Building a Property Insurance Claims Data Lakehouse with Airflow and Databricks
In this branch of our series on building property insurance claims data platforms we're going to use the Databricks platform for our storage system. We need to process the incoming TPA bordereaux data each day, and we'll use Airflow pipelines to orchestrate python code to get the data into data lakehouse.
Since we're focused on managing a budget and accurately forecasting costs in property insurance, we want to get our claims data updates at least daily so that our chief claims officer can make the best quality decisions possible. To do that we're going to have to integrate bordereaux data with different schemas in our automated pipeline. Let's start out by setting up a data lakehouse to store the incoming data once we have it converted and merged each day.
Building a Claims Delta Lake Table in Databricks
A Databricks Table is a structured dataset stored as files in cloud object storage and tracked through a catalog and metastore. Databricks offers two types: managed tables, which it controls fully within its storage environment, and unmanaged (external) tables, where storage and governance remain with the user.
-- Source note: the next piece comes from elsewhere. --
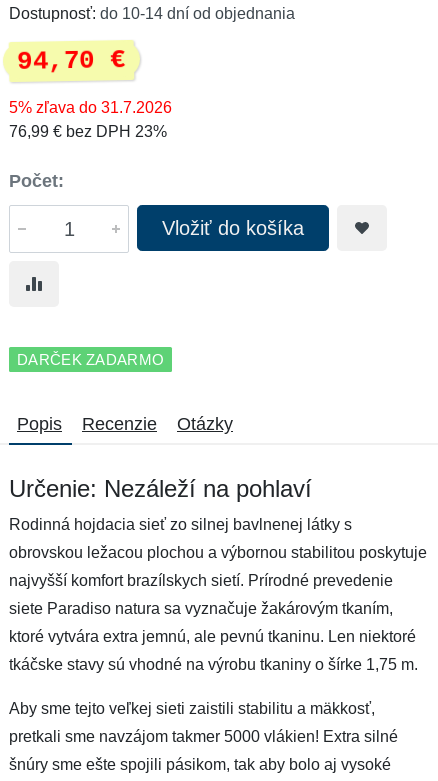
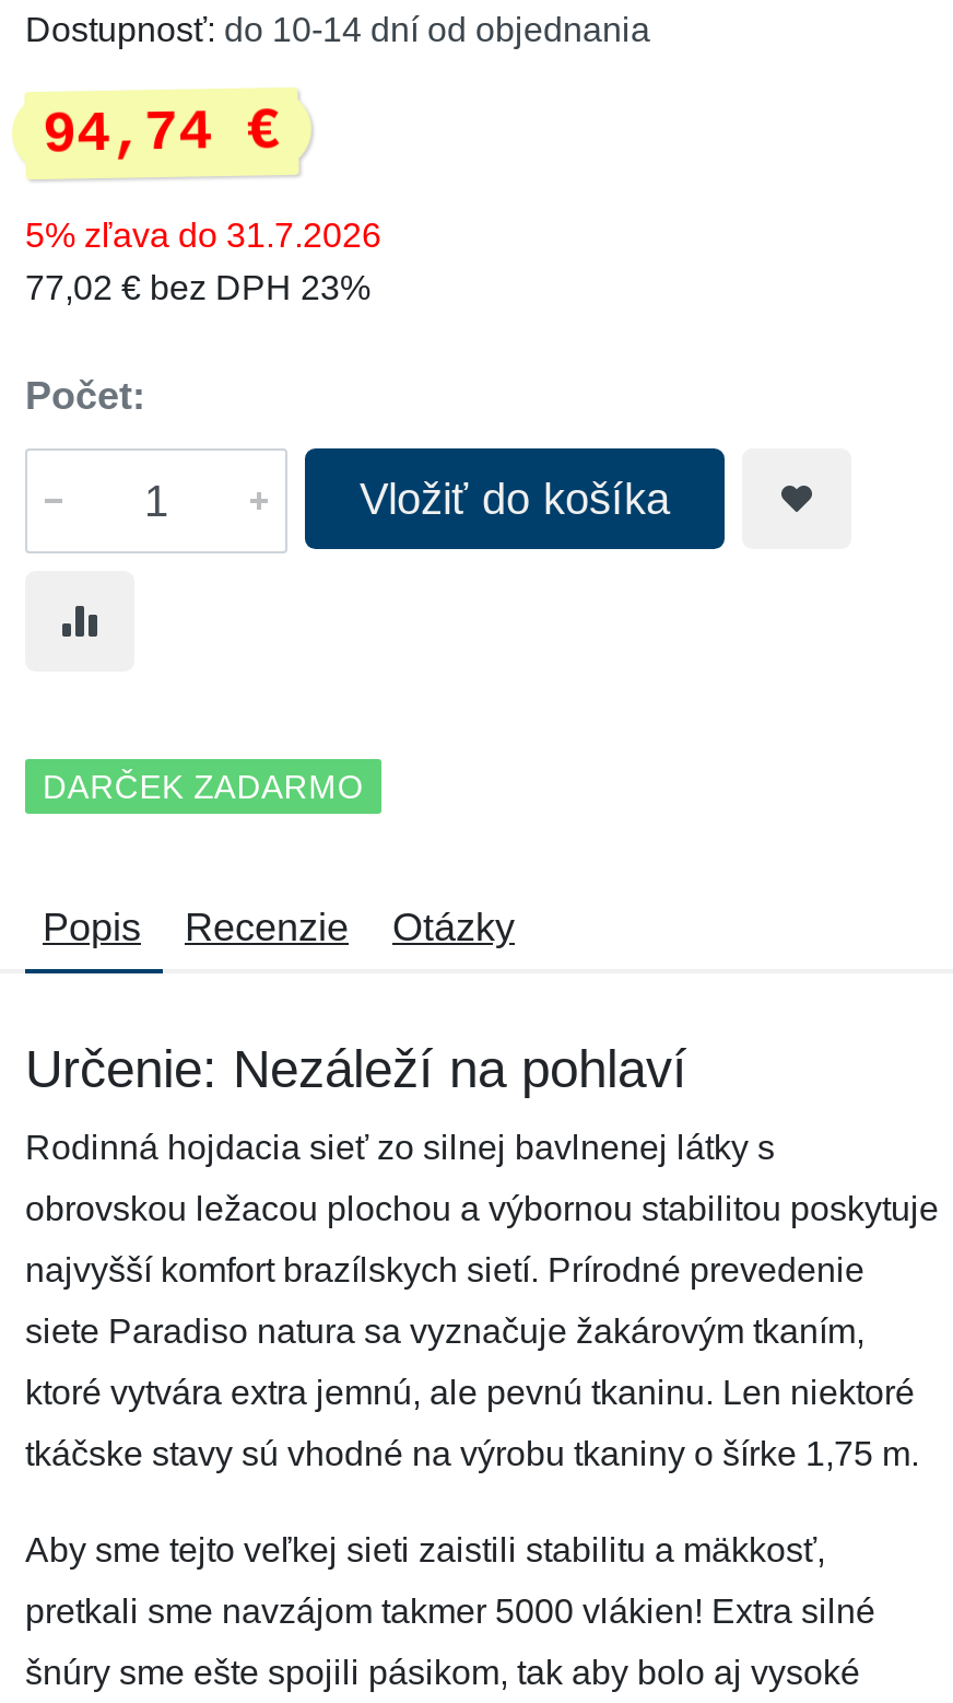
[17,45,126,77] 94,70 € -> [42,99,281,168] 94,74 €
[9,123,167,140] 76,99 € bez DPH 23% -> [25,269,370,306] 77,02 € bez DPH 23%

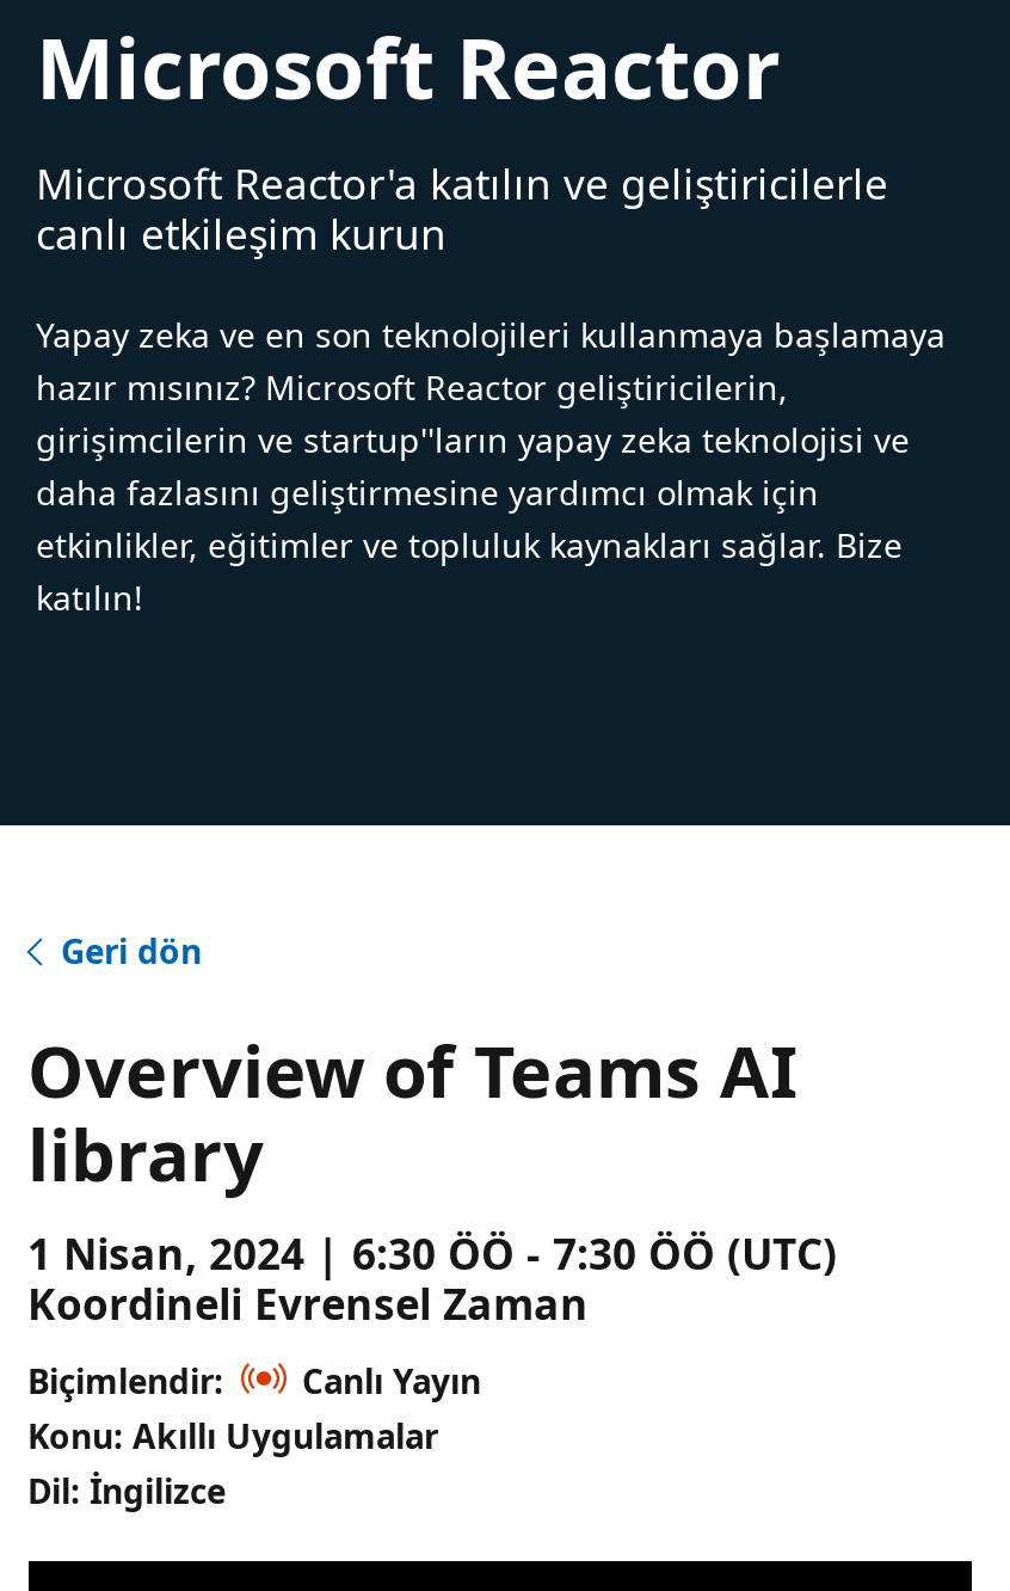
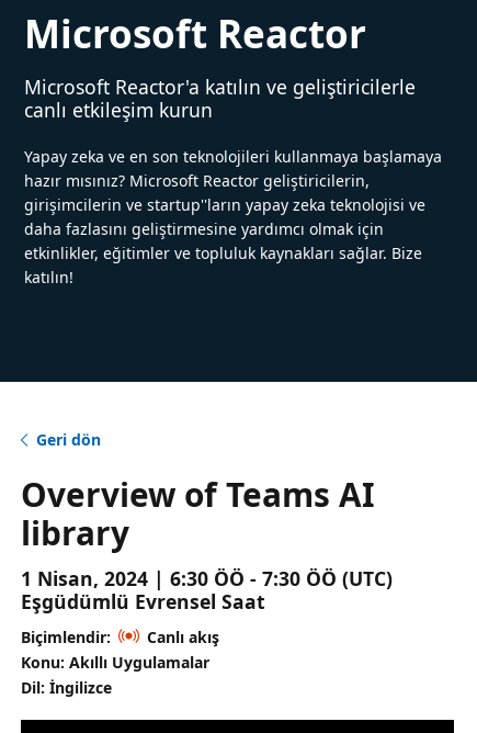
[27,1274,589,1332] Koordineli Evrensel Zaman -> [20,588,265,614] Eşgüdümlü Evrensel Saat
[302,1358,481,1403] Canlı Yayın -> [146,627,219,647] Canlı akış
Building your data platform around managed data tables has the following key advantages of unmanaged blob storage.
-
Reliable Data with ACID Transactions
- Prevents data corruption from concurrent writes.
- Supports safe, multi-user ETL operations.
-
Time Travel for Easy Recovery
- Access past versions of data anytime.
- Helps with audits, debugging, and rollbacks.
-
Faster Queries and Lower Costs
- Built-in optimizations like file compaction and indexing.
- Speeds up analytics and reduces compute/storage usage.
This flexibility allows insurance data teams to balance control with performance, optimizing for both compliance and scale.
To begin building a modern data lakehouse on Databricks, you’ll need to create a Databricks account and provision a workspace. Current Databricks workspaces are designed to leverage Unity Catalog for centralized governance and support Serverless SQL for scalable, on-demand compute.
Within the workspace, set up a catalog and a namespace (schema) to logically organize your claims data. For structuring tables and data pipelines, the Medallion Architecture offers a useful framework—dividing data into Bronze (raw), Silver (cleaned), and Gold (aggregated) layers—to support scalable, modular claims processing and analytics.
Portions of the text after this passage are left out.